Copy, word for word, the lines of the entries below between the one with "filter: MZ >= 13 -> none" and the one with "OSP Zbydniów | AF: 2 -> 0", inclusive, and leave out everything else.
[[ ENTRIES SUPPLIED, beginning ]]
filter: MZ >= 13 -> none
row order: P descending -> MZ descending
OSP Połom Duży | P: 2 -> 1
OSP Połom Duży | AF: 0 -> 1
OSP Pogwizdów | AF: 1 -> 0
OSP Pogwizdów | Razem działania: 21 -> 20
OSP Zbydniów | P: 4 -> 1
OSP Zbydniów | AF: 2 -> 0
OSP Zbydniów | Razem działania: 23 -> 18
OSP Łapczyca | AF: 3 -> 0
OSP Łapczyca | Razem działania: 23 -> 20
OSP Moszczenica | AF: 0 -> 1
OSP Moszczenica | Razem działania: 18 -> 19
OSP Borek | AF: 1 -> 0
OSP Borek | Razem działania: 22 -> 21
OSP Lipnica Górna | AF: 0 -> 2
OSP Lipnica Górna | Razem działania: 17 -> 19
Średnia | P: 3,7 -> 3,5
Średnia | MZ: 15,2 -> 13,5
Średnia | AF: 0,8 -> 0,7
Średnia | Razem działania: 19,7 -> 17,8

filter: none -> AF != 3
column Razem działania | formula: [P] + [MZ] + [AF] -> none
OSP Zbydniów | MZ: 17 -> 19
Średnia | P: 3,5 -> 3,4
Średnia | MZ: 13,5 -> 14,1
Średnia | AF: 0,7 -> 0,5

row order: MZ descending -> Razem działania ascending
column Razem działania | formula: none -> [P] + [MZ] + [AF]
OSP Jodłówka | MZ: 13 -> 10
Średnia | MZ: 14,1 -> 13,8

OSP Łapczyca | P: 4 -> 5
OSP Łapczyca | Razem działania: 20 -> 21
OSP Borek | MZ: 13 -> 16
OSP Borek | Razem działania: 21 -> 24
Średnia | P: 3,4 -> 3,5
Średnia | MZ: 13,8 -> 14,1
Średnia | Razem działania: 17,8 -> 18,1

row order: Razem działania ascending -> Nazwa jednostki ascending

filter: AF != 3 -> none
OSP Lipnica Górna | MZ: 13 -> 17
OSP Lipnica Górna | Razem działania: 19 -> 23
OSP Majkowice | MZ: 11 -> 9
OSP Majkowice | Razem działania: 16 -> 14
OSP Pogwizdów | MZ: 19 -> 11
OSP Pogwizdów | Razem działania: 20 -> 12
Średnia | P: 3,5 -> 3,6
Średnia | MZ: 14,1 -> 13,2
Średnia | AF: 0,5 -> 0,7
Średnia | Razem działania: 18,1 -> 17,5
[[ ENTRIES SUPPLIED, end ]]
[[ ENTRIES SUPPLIED, beginning ]]
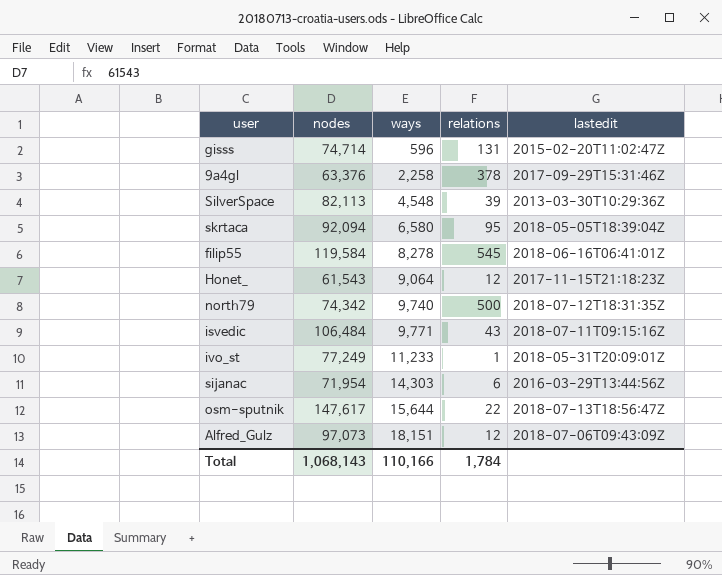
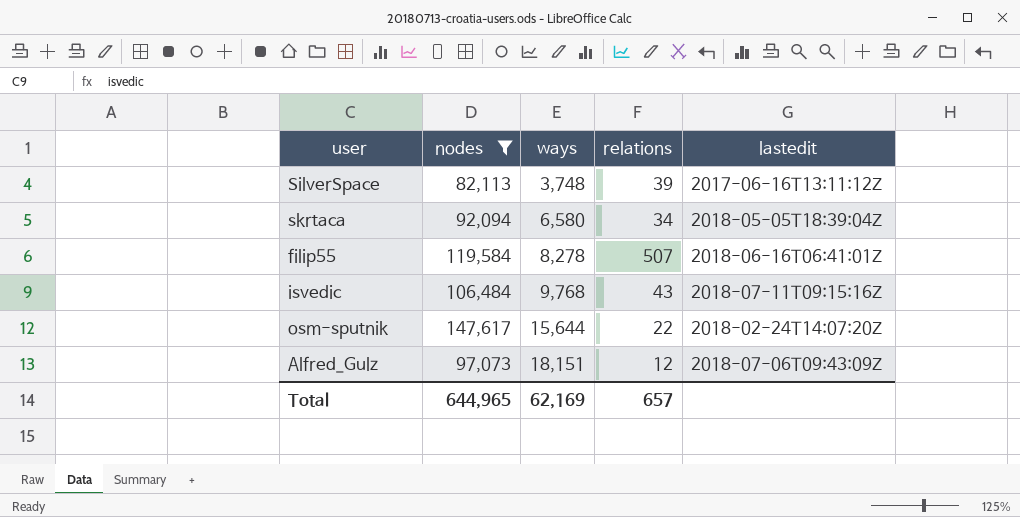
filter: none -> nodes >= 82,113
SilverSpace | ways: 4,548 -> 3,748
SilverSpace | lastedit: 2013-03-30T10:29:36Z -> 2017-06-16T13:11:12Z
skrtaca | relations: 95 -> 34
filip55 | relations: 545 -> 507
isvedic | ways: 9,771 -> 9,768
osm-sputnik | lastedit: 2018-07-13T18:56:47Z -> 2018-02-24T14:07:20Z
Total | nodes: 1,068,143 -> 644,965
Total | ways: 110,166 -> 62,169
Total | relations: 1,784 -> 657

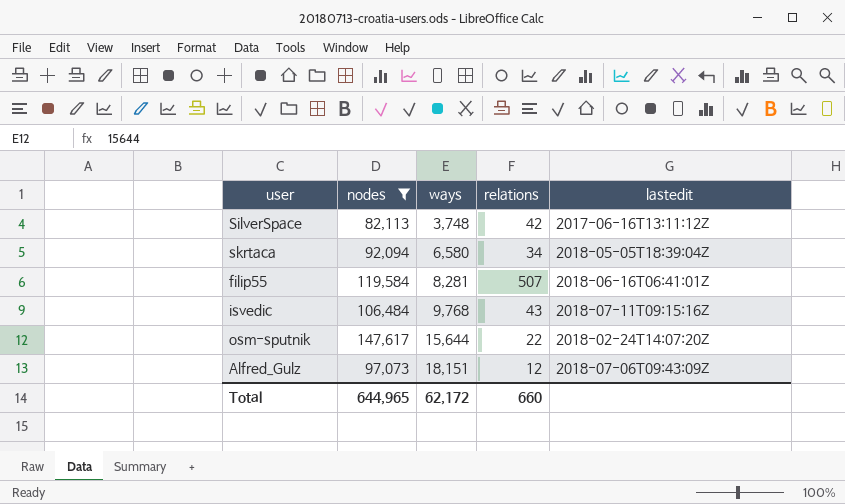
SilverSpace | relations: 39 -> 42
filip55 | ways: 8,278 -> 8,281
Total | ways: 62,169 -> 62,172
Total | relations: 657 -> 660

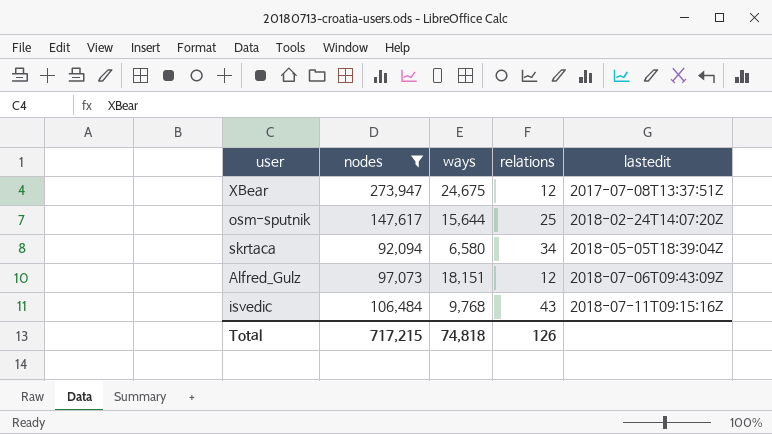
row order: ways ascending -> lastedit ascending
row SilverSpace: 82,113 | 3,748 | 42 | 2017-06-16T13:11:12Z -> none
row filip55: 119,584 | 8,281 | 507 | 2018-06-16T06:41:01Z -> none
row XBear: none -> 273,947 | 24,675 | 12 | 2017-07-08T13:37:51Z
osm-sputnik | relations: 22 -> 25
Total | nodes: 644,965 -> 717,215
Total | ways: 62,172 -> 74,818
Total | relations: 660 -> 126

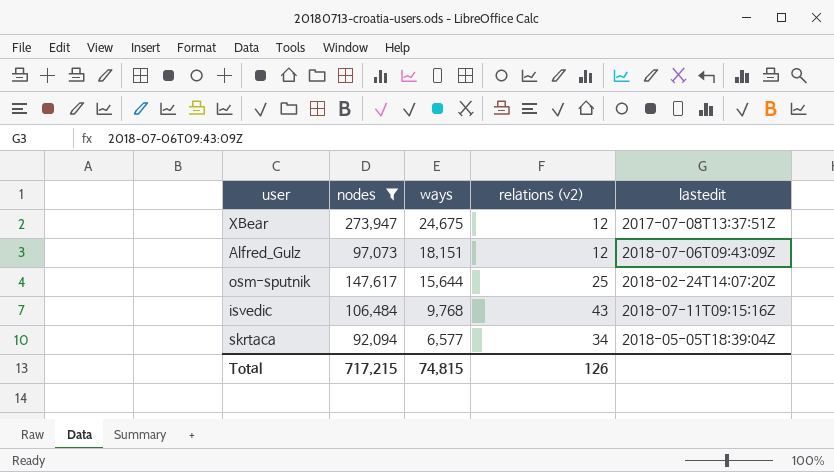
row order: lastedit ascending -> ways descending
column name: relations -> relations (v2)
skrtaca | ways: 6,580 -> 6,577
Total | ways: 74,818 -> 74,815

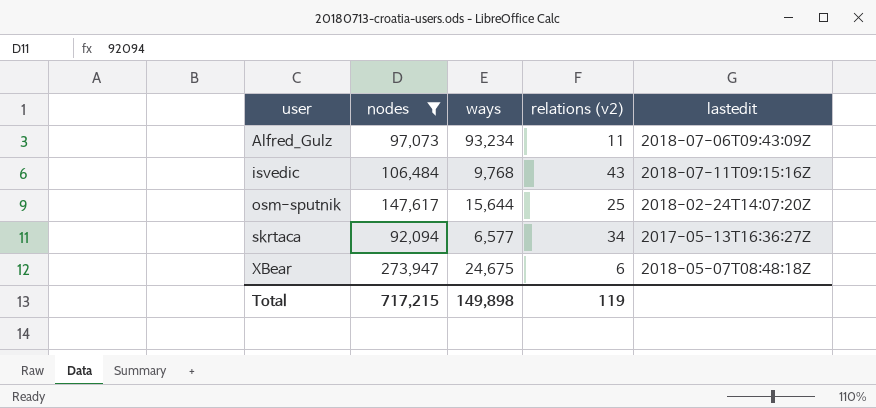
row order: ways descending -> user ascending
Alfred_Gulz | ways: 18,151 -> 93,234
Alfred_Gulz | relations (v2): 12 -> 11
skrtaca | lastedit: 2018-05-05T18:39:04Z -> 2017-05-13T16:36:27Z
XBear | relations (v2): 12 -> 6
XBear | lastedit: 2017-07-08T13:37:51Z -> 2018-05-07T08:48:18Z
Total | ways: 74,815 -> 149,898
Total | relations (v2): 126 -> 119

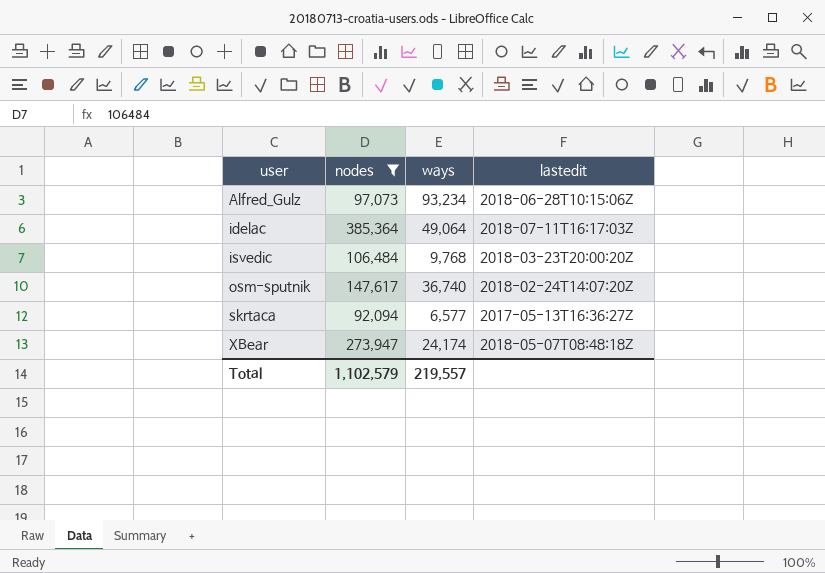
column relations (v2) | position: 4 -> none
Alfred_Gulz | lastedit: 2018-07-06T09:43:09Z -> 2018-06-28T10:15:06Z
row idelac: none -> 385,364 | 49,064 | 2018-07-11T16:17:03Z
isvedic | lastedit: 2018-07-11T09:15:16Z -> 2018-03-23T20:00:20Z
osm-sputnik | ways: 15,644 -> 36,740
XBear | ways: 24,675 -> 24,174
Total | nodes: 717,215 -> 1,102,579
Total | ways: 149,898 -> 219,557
[[ ENTRIES SUPPLIED, end ]]
• RESPONSE TO THIS TASK:
filter: MZ >= 13 -> none
row order: P descending -> MZ descending
OSP Połom Duży | P: 2 -> 1
OSP Połom Duży | AF: 0 -> 1
OSP Pogwizdów | AF: 1 -> 0
OSP Pogwizdów | Razem działania: 21 -> 20
OSP Zbydniów | P: 4 -> 1
OSP Zbydniów | AF: 2 -> 0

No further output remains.